A Dublin woman who was given just a 4pc chance of surviving meningitis is now defying doctors and doing skydives.
Deirdre Nolan told the Herald she'd had a "fresh start at life" after surviving a severe case of adult meningitis.
Friends and family of the Raheny woman were told her chances of living were minute when she got meningitis at the age of 39.
Yet, just five years later, Deirdre is now living a life she could have only dreamed of when critically ill.
Since her recovery, Deirdre has done charity sky-dives, volunteered in Cambodia and trekked in Peru and Argentina.
"There are definitely things I've done since that I never would have done before," she told the Herald. "I suppose you could say meningitis has given me a kind of bucket list. I just look at life really differently now, I was career driven before, but that's not as important to me now."

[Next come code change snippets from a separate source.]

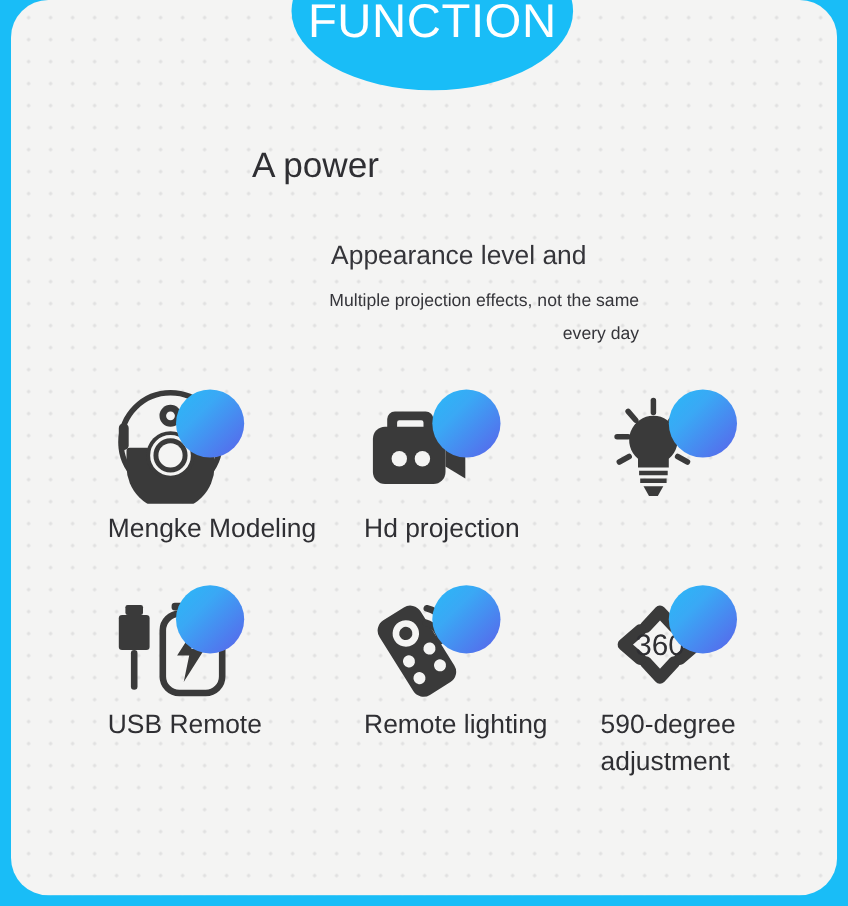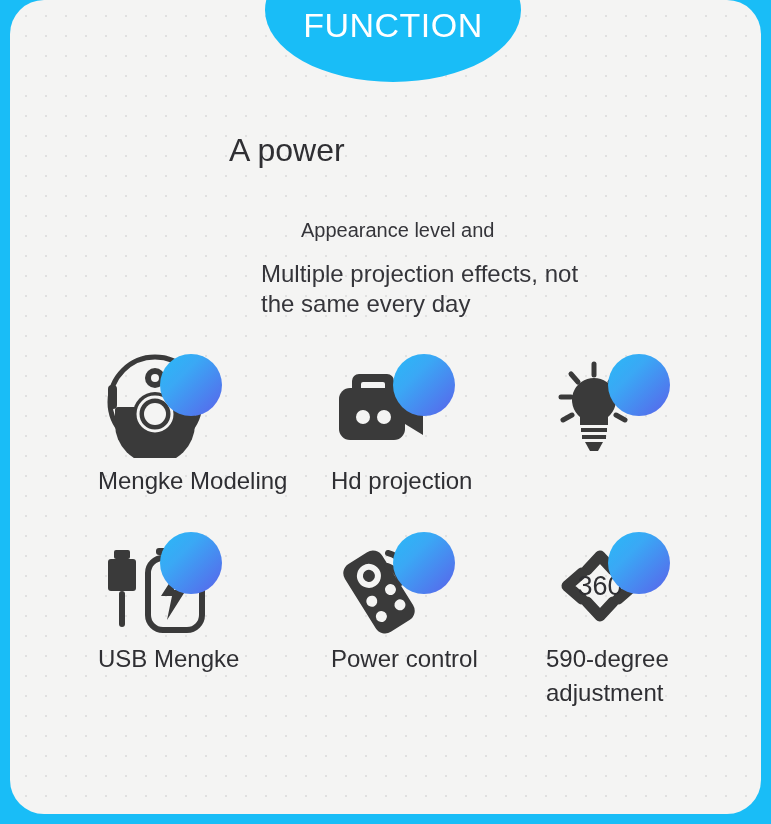"FUNCTION" .badge-label { font-size: 34px -> 43px }
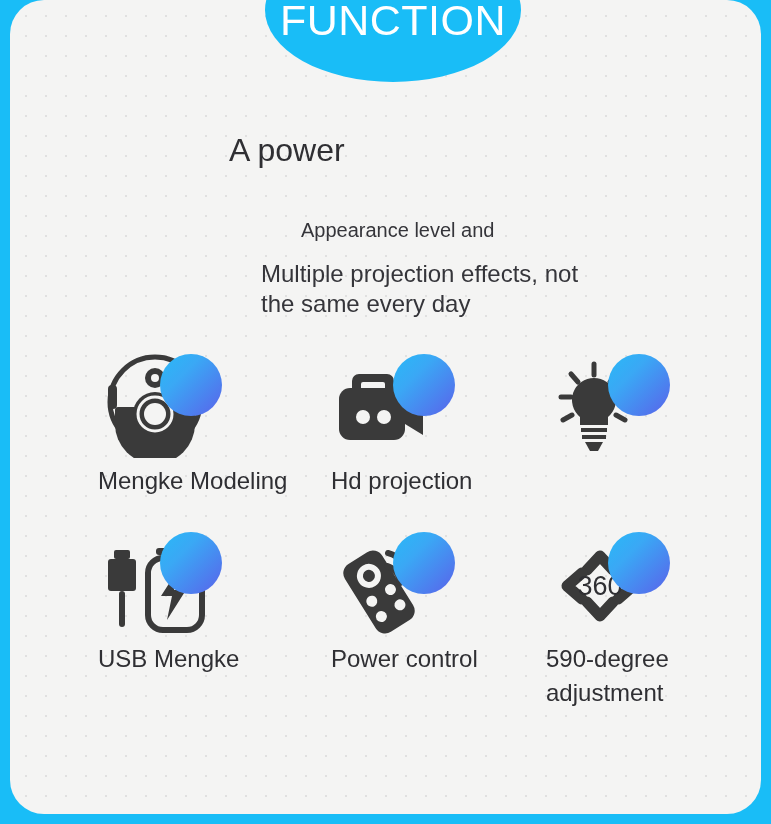"Appearance level and" .sub1 { font-size: 20px -> 24px }
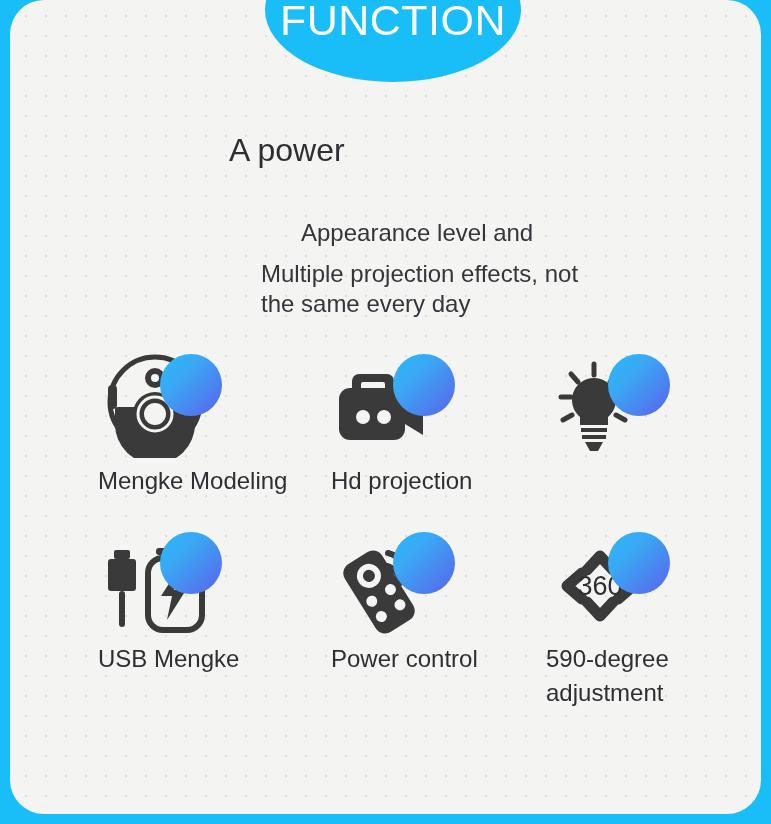"Multiple projection effects, not the" .sub2 { font-size: 24px -> 16px; text-align: none -> right }
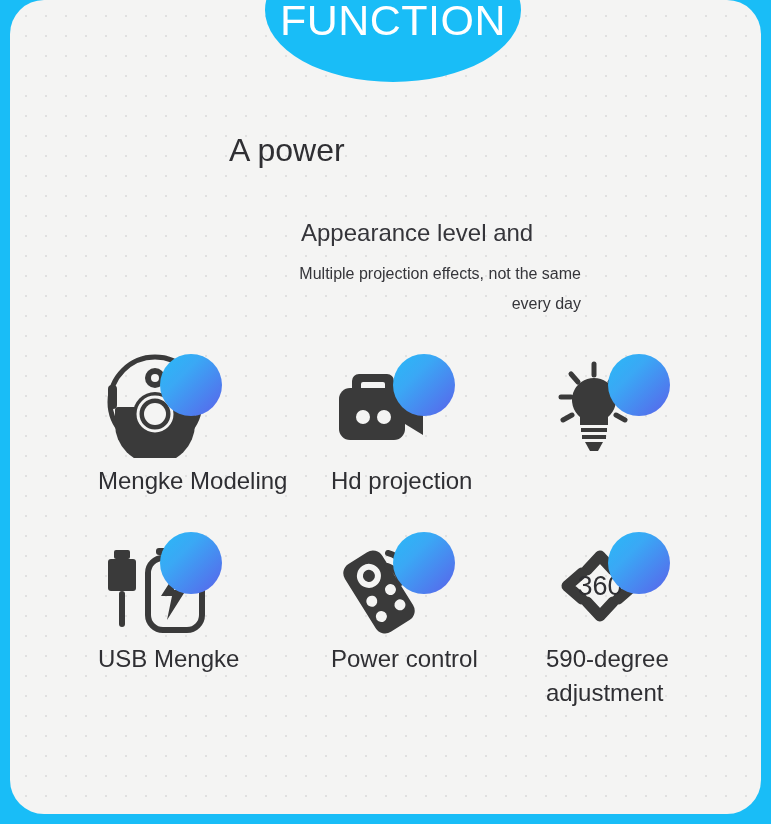"USB Mengke" div.feat-label { text: Mengke -> Remote }
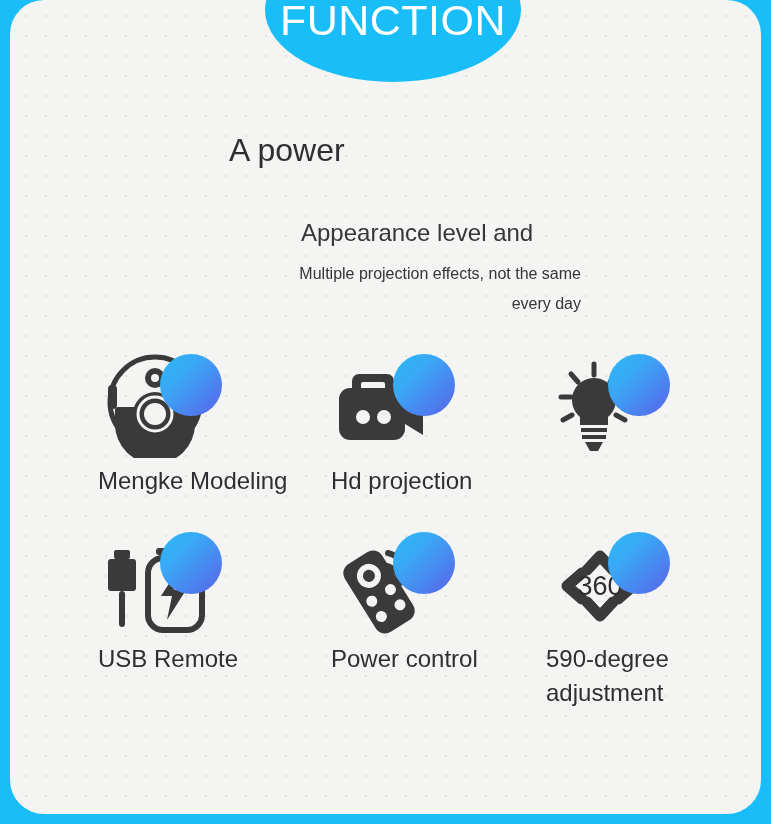"Power control" div.feat-label { text: Power control -> Remote lighting }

When she developed flu-like symptoms following a ski-trip in 2007, Deirdre didn't believe for a moment that she had meningitis. "I thought meningitis was just for kids," she said. "I never in my wildest dreams thought that I had it, that adults could get it. And I definitely never thought I was at death's door."
The following day, when she still felt "debilitated" with illness, Deirdre decided to visit a GP -- who immediately called for an ambulance once he recognised the symptoms.
"I owe him my life. If I hadn't gone to that GP, I definitely wouldn't still be here today," she said. Deirdre was rushed to hospital, where she spent more than a week in a coma.
Her friends and family were told by doctors that her chances of survival were extremely slim. Though she spent the following three months on dialysis after the failure of one of her kidneys. "I'm a bit of a miracle," she laughed. As well as maintaining her senior position at an asset management company, Deirdre has now taken on the role of Meningitis Research Foundation's first national ambassador.
"People need to know that this can happen to anyone, at any time. It's not just for kids. People need to know the symptoms, too. I didn't," she told the Herald.
Clodagh Hegarty of the Meningitis Research Foundation said people like Deirdre could save lives, just by sharing their story. "The chances of recognising meningitis within the first five to eight hours can severely increase your chances of survival," she said.